BEGIN Supplied information
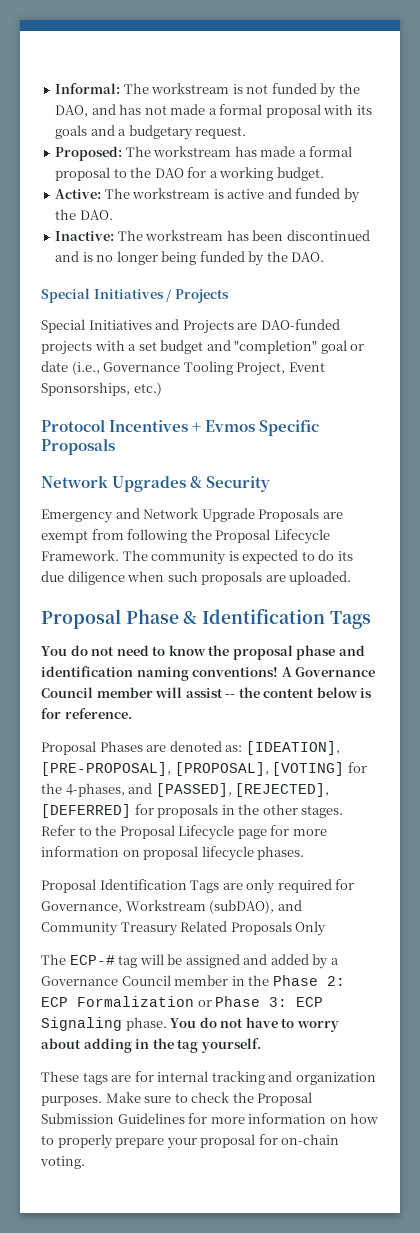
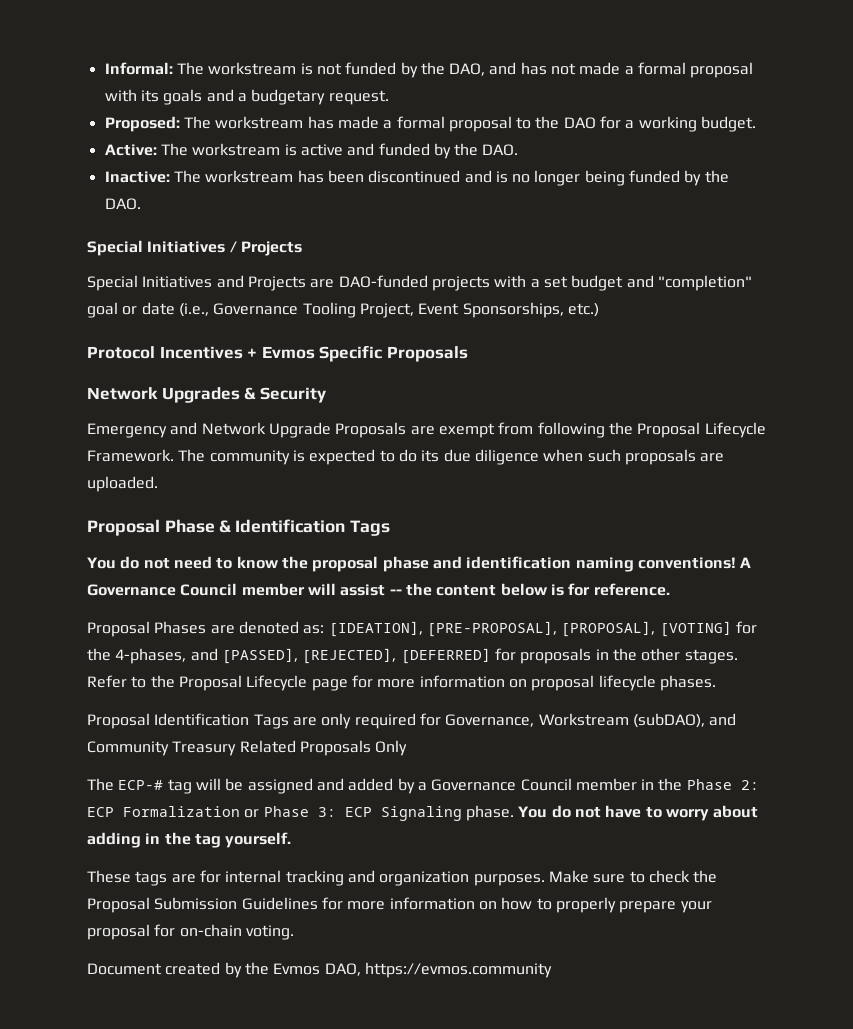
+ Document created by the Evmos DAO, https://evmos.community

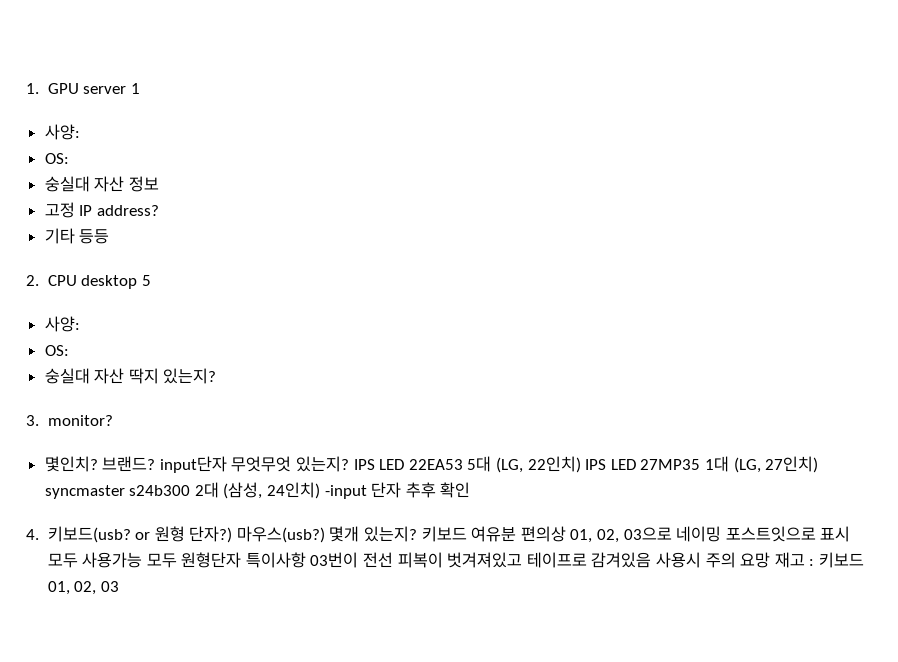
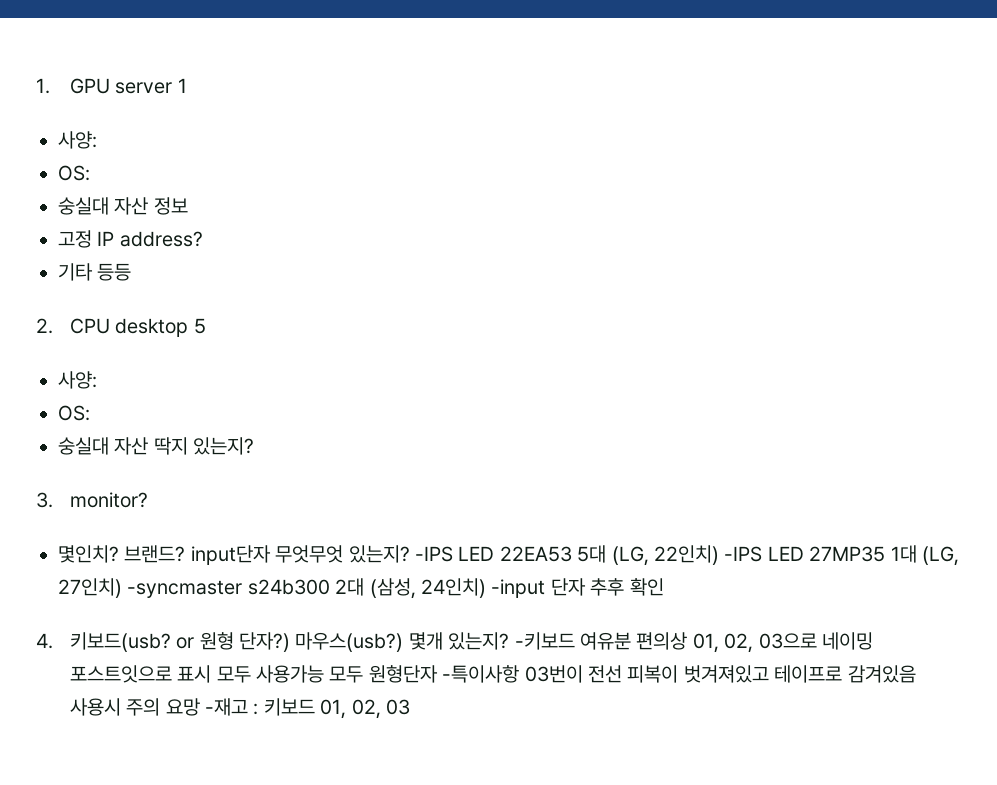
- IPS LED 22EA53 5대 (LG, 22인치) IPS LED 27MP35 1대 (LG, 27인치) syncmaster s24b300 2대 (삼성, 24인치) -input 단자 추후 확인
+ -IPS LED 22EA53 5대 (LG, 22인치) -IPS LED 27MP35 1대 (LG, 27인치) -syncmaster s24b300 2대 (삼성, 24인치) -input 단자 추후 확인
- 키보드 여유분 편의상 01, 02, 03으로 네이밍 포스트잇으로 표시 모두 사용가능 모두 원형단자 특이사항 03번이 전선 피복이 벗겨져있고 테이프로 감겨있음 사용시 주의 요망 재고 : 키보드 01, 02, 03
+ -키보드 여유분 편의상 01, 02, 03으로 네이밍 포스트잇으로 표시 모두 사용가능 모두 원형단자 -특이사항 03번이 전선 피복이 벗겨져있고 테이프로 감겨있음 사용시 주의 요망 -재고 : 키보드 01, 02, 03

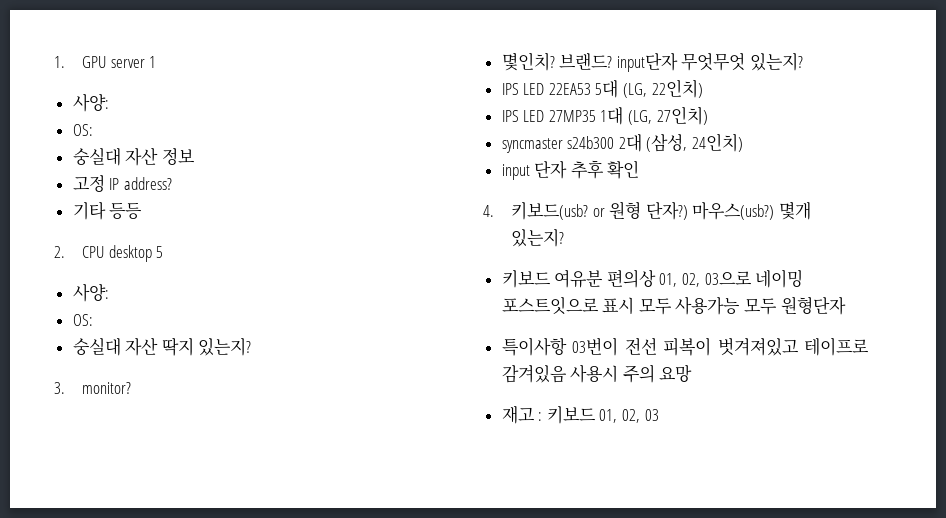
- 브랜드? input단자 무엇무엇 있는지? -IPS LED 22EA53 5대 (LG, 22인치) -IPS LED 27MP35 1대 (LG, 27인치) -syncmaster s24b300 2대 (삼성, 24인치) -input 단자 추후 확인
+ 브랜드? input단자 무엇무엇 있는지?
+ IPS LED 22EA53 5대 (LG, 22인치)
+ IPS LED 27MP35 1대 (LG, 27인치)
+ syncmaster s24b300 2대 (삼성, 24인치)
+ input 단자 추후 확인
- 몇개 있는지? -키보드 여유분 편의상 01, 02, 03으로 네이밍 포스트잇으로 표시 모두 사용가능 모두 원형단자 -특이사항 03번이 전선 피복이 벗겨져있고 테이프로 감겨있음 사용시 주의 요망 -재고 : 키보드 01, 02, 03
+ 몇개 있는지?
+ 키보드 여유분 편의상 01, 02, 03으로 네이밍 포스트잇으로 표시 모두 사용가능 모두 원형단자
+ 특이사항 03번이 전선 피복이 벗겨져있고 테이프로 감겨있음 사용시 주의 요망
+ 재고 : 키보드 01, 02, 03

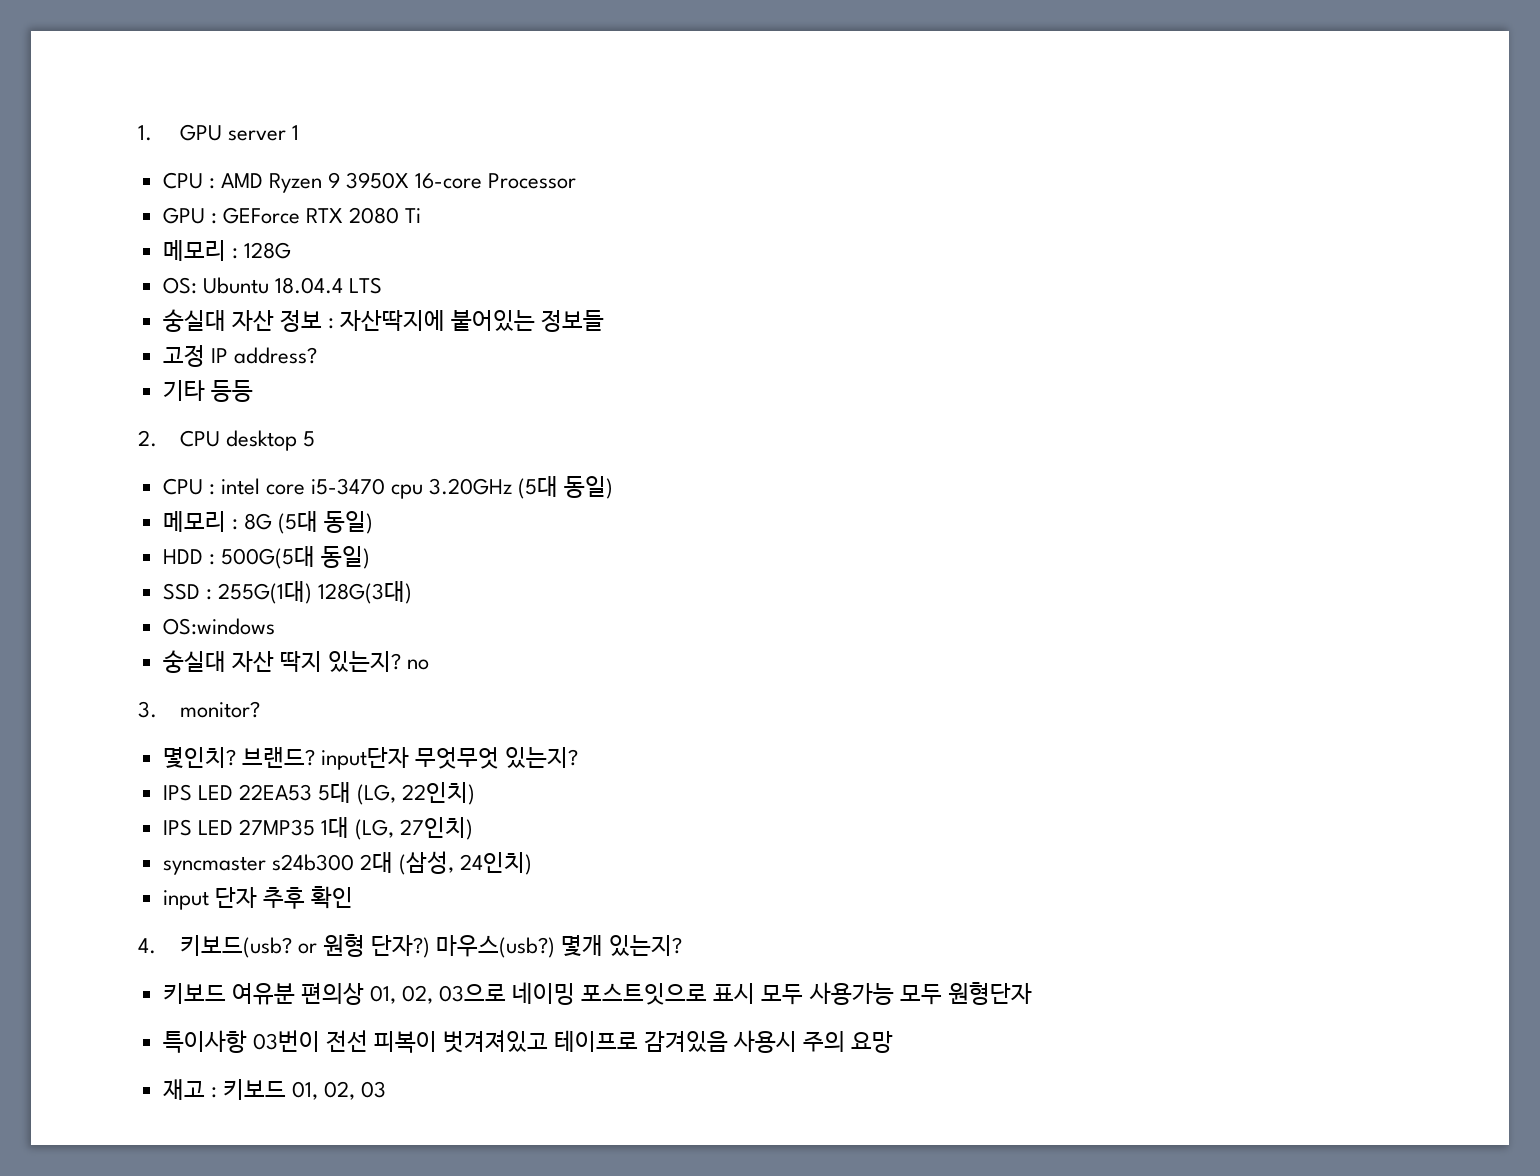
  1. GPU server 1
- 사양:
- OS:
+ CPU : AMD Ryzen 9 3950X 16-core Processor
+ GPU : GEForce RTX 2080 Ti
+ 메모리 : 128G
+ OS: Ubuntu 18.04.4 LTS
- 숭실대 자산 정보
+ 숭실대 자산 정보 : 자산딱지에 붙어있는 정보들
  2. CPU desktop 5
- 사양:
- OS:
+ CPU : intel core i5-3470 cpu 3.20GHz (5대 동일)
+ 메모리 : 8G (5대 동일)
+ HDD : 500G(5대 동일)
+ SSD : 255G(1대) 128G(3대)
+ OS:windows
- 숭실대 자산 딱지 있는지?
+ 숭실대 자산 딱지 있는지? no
END Supplied information
### Task objective
Among the entries, how many lines hold the word "input단자"? Please answer with only that number.

### Task solution
2